Stuttgarts Trainer Sebastian Hoeneß hat sich zur Debatte um Deniz Undav und dessen Rolle in der Nationalmannschaft geäußert. Der VfB‑Trainer lobte die Leistungen des Angreifers ausdrücklich, wollte die Diskussion jedoch bewusst nicht weiter anheizen.

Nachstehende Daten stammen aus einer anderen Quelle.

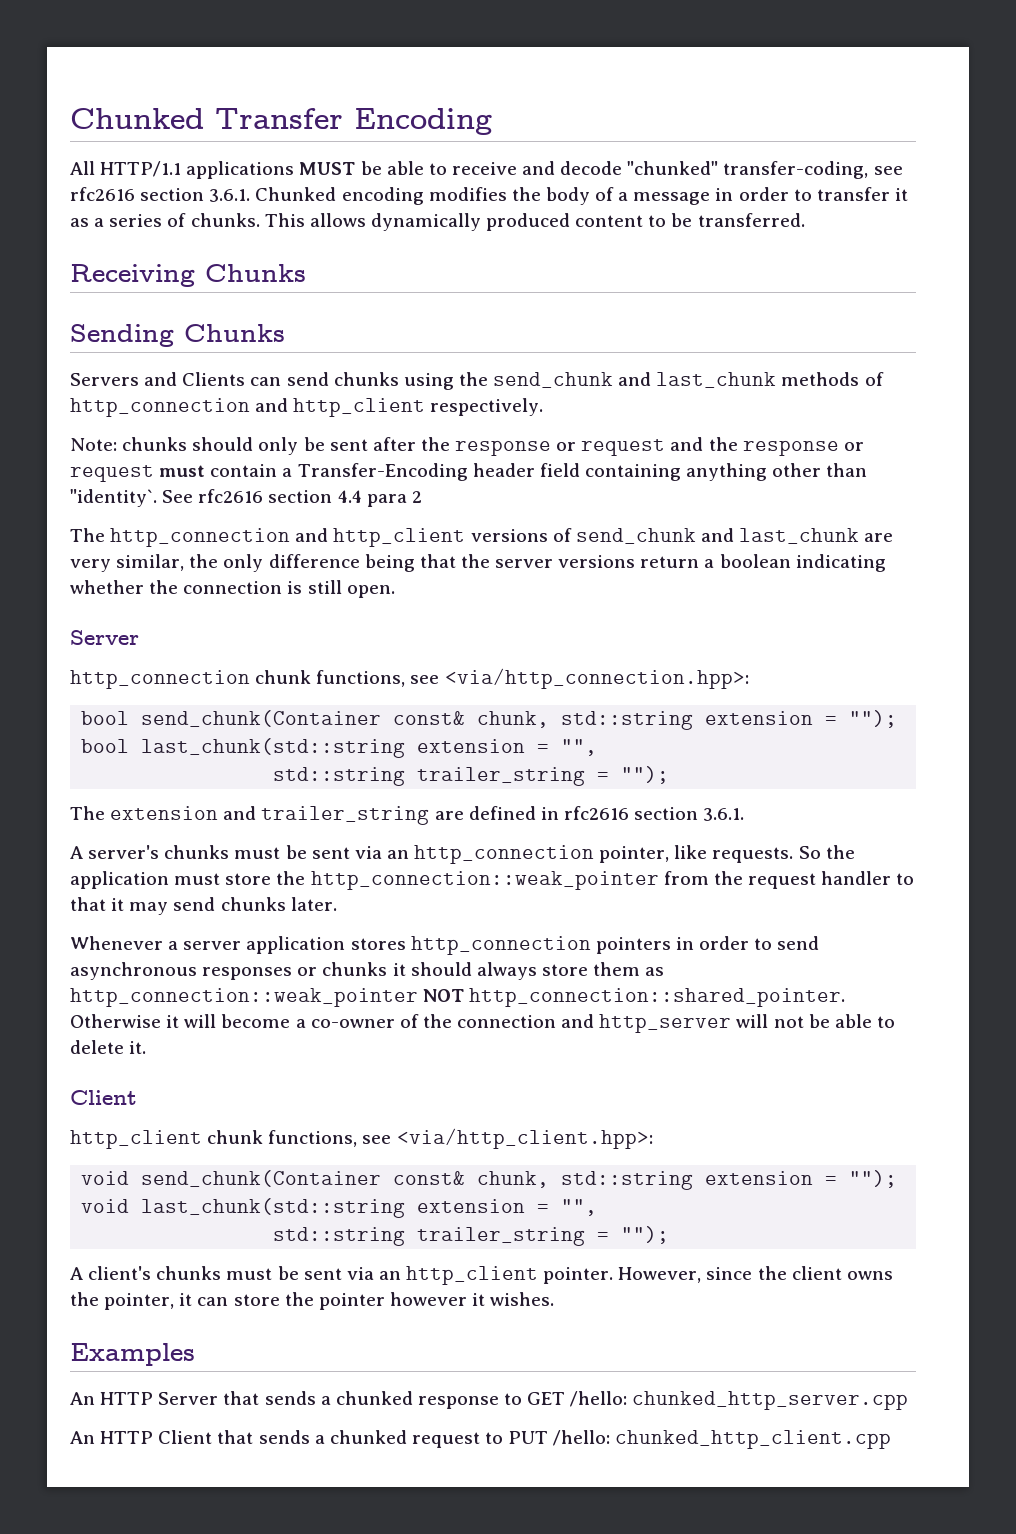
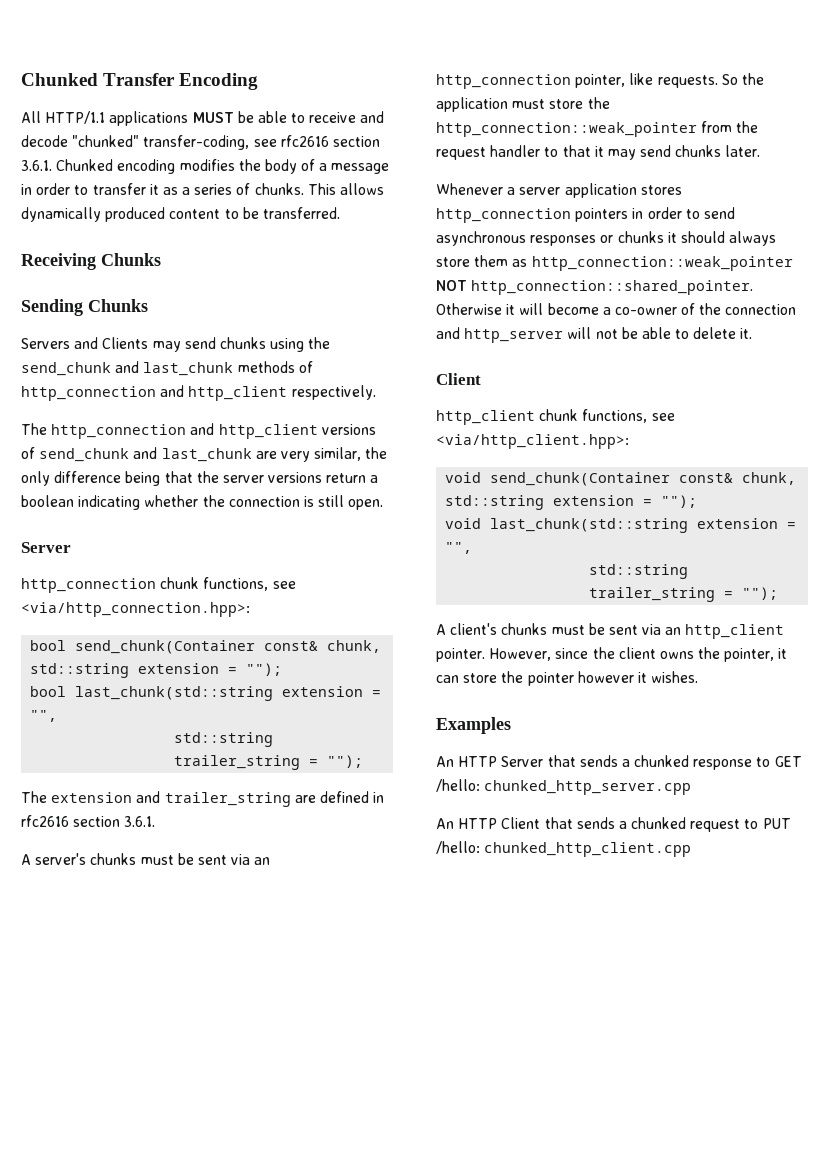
- Servers and Clients can send chunks using the send_chunk and last_chunk methods of http_connection and http_client respectively.
+ Servers and Clients may send chunks using the send_chunk and last_chunk methods of http_connection and http_client respectively.
- Note: chunks should only be sent after the response or request and the response or request must contain a Transfer-Encoding header field containing anything other than "identity`. See rfc2616 section 4.4 para 2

„Grundsätzlich will ich nicht viel zu der Thematik sagen“, erklärte Hoeneß auf eine entsprechende Nachfrage auf der Pressekonferenz am Donnerstag und verwies stattdessen auf die jüngsten Auftritte der deutschen Nationalmannschaft. Er habe zwei Siege gesehen, ein spielfreudiges Team – und mit Undav einen Spieler, der genau das zeige, was er auch beim VfB leiste: Torgefahr. „In dem Fall ein spielentscheidendes Tor. Das sind doch alles sehr positive Sachen.“
Um den Umgang von Bundestrainer Julian Nagelsmann mit dem formstarken Undav gab es zuletzt vermehrt Diskussionen. Der 38-Jährige hatte erklärt, dass der VfB-Angreifer ein starker Joker sei, dem bei einem Einsatz von Beginn an aber die „Kreativität ein bisschen flöten“ gehe. Im Testspiel gegen die Schweiz (4:3) saß Undav über die komplette Spielzeit auf der Bank, gegen Ghana erzielte er nach Einwechslung das entscheidende Tor zum 2:1.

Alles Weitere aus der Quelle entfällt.